40 groups contest move to dilute environmental oversight of big projects
Some 40 environmental, health, and other civil society organizations appealed to the Interior Ministry and the National Planning Council on Sunday against moves to replace the Environmental Protection Ministry’s detailed probes into the likely environmental impacts of large infrastructure projects with generic, one-size-fits-all assessments ordered by the council head and completed by private consultants.
The proposal, according to an explanation on the planning council’s website in preparation for a discussion on Tuesday, will allow for “the shortening of planning procedures by providing certainty to the entrepreneur and the planning institution regarding the required framework.”
Relevant to infrastructure projects in fields such as transportation, waste management, energy, and mining and quarrying, it was included in the Economic Arrangements Bill that accompanied the 2026 state budget.
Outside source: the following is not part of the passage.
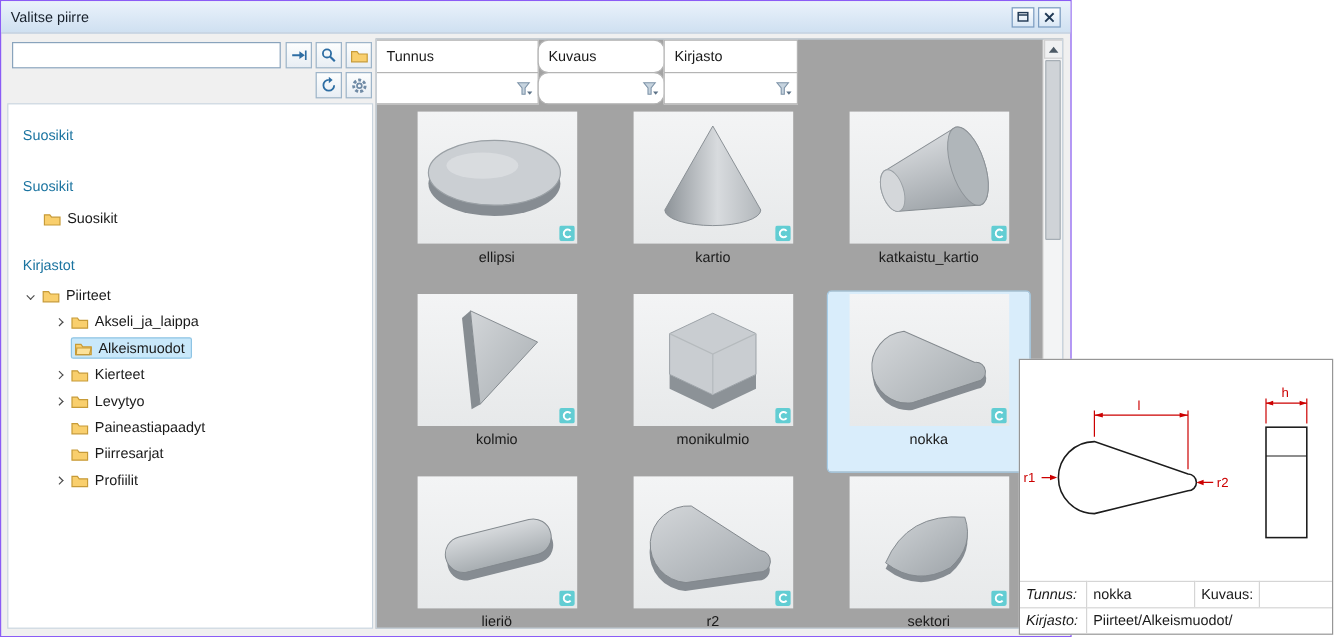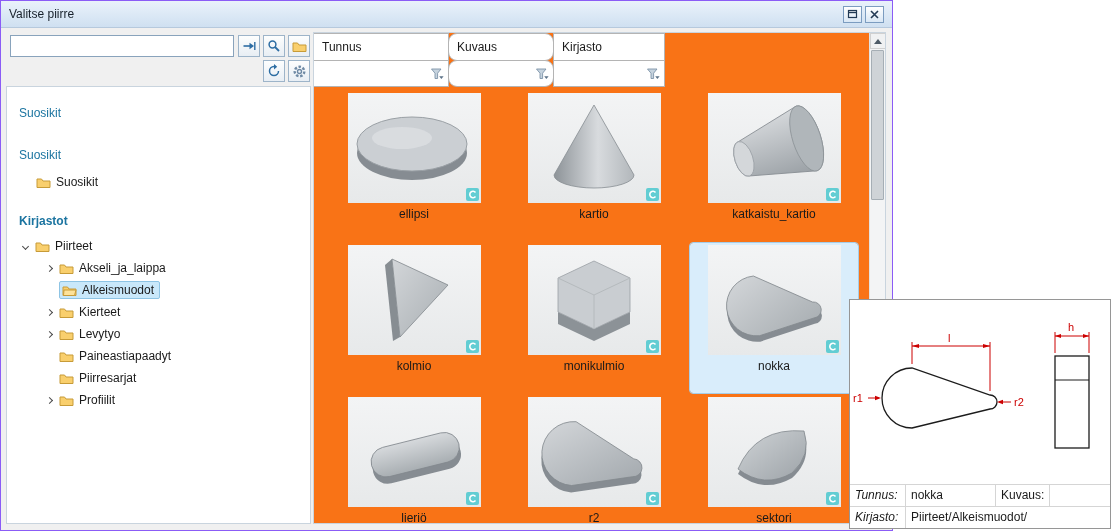"Tunnus" .main { background: #f97316 -> #a3a3a3 }
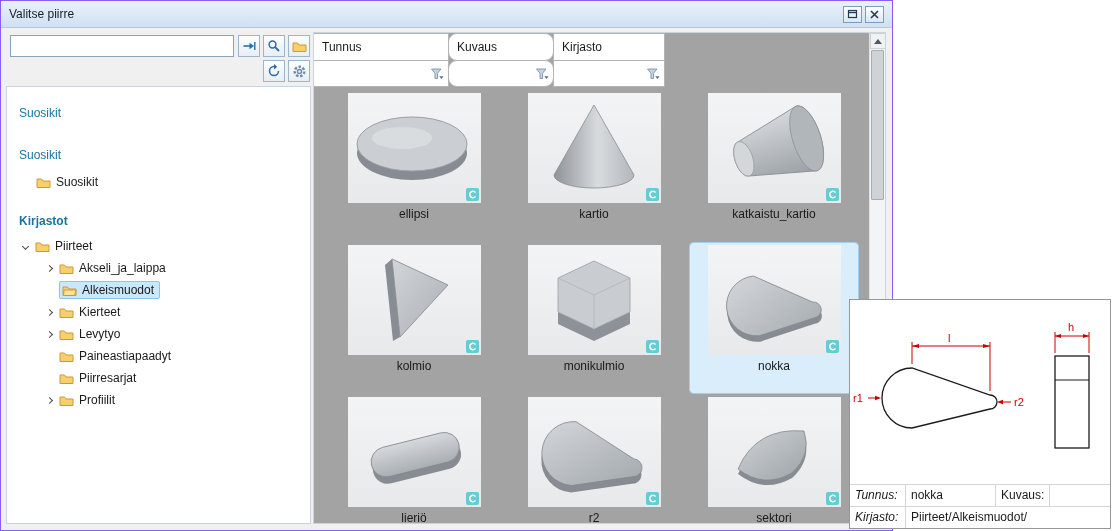"Kirjastot" .section-link.bold { font-weight: bold -> normal }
The planning council, Israel’s supreme planning body, explained, “The goal of this move is to streamline and expedite planning procedures, so that it will be possible to use a generic base of guidelines to which adjustments will be made, as required, according to the unique characteristics of a plan.”
The council said that the directors of the planning council and the ministry had met to coordinate guidelines and had agreed to bring any differences they could not resolve to debate.
It went on, “While the Planning Administration’s position is that the set of generic guidelines should include the relevant base guidelines,........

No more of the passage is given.